It would be great if we could disable idiom recognition by the compiler as
part of this option, since this ends up with us failing to inline code
because the compiler ends up wanting to use vector registers but can't, so
replaces the idiom with a call to a libgcc function which we're forced to
implement out-of-line.
https://bugzilla.kernel.org/show_bug.cgi?id=200671
Another desirable feature would be having a way to force the assembler
to accept arbitrary instructions, rather than have to use .arch_extension
all over the place.
Will
^ permalink raw reply [flat|nested] 12+ messages in thread
* compiler code model for the kernel
2018-11-19 17:41 compiler code model for the kernel Ard Biesheuvel
` (2 preceding siblings ...)
2018-11-20 13:23 ` Will Deacon
@ 2018-11-20 13:25 ` Ramana Radhakrishnan
2018-11-20 13:37 ` Ard Biesheuvel
3 siblings, 1 reply; 12+ messages in thread
From: Ramana Radhakrishnan @ 2018-11-20 13:25 UTC (permalink / raw)
To: linux-arm-kernel
Hi Ard,
CC'ing Richard E and James Greenhalgh as well on this thread.

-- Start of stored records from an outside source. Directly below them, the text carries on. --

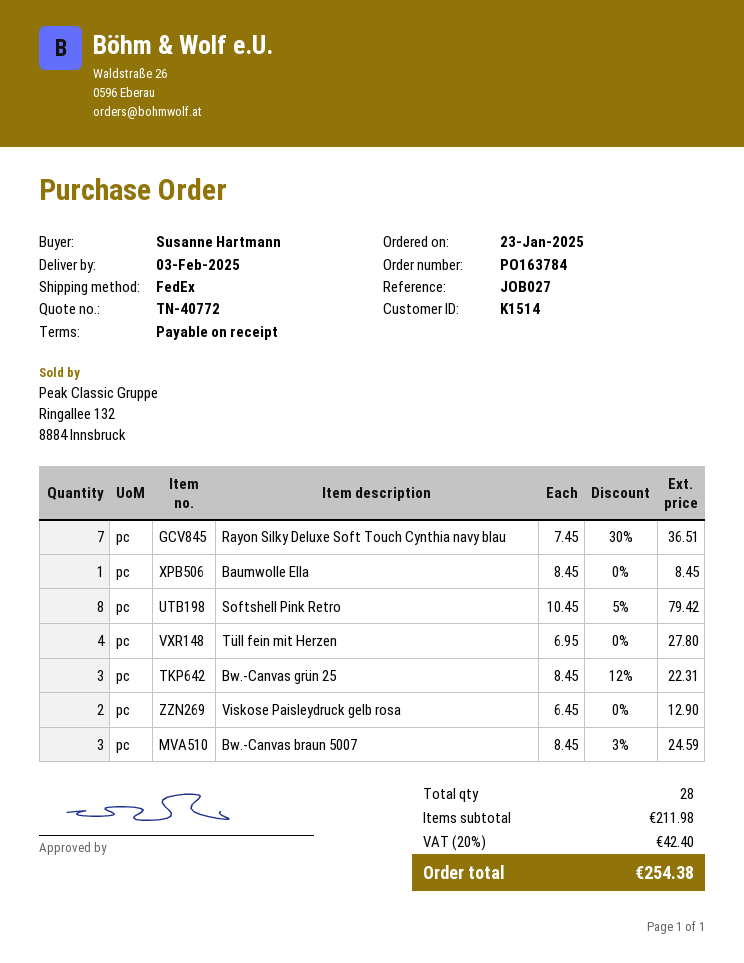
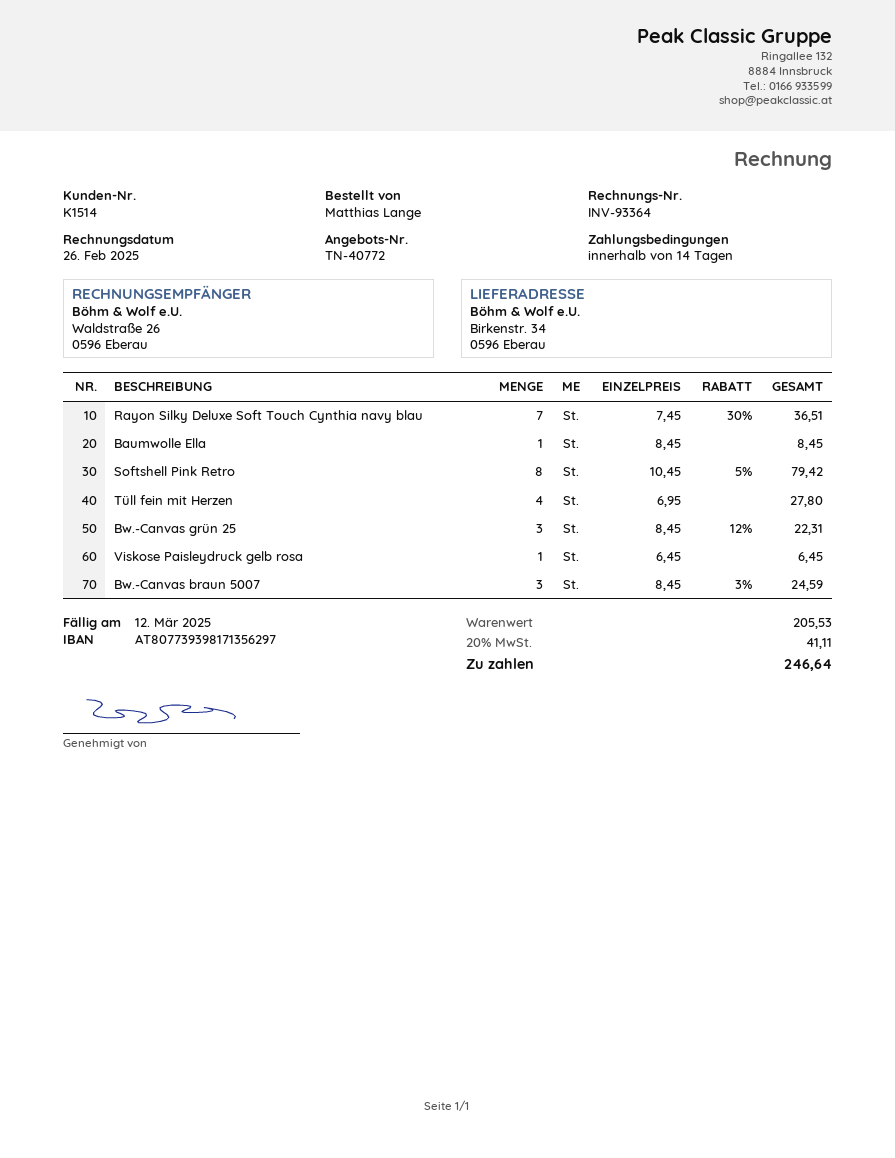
payment terms: on receipt -> 14 days
ordered by: Susanne Hartmann -> Matthias Lange
Viskose Paisleydruck gelb rosa: 2 x 6.45 = 12.90 -> 1 x 6.45 = 6.45
subtotal: 211.98 -> 205.53
tax: 20% = 42.40 -> 20% = 41.11
total: 254.38 -> 246.64

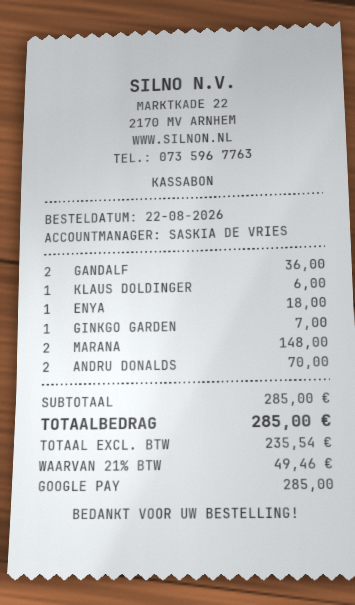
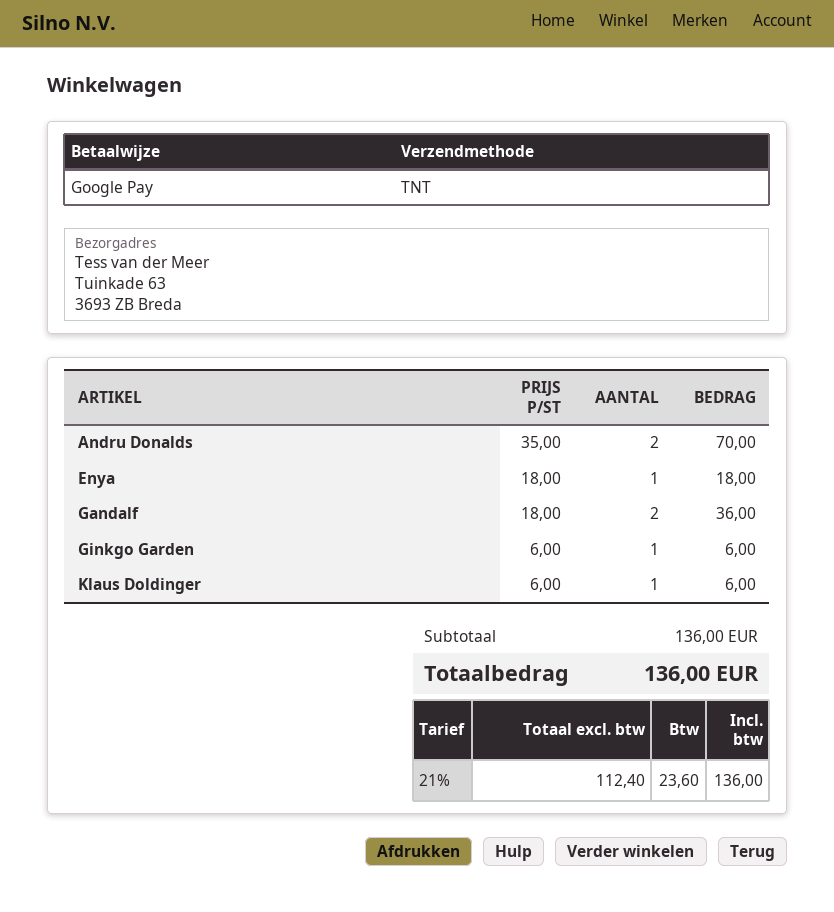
GINKGO GARDEN: 1 for 7.00 -> 1 for 6.00
MARANA: 2 for 148.00 -> none
subtotal: 285.00 -> 136.00
net: 235.54 -> 112.40
tax: 21% = 49.46 -> 21% = 23.60
total: 285.00 -> 136.00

On 19/11/2018 17:41, Ard Biesheuvel wrote:
> Hello all,
>
> Some of us (on cc) have discussed this a bit on various occasions, so
> perhaps it's time to sit down and do something about it :-)
>
> The Clang work that Nick is involved in has made explicit some
> assumptions that we are currently making in the kernel with respect to
> the behavior of GCC, and it would be good to formalise this so we can
> keep relying on it in the future, and to clarify to other compiler
> developers what is needed.
>
> GCC for x86 has a -mcmodel=kernel parameter, so perhaps we should
> introduce the same for AArch64. Under this model, we should be able to
> make the following assumptions:
I would prefer this is -mcmodel=kernel-small so that it's explicit that
this is like the small memory model.
On AArch64 this is what GCC calls the small absolute model in code i.e.
really all global data accesses from code are really PC relative and
thus position independent. The problem is data initializers but I
understand you are able to deal with it by producing relative
relocations by using hidden attributes.
Thus I wonder if we should go as far as implying -fvisibility=hidden in
the compiler for all global data. Is that what you do today ?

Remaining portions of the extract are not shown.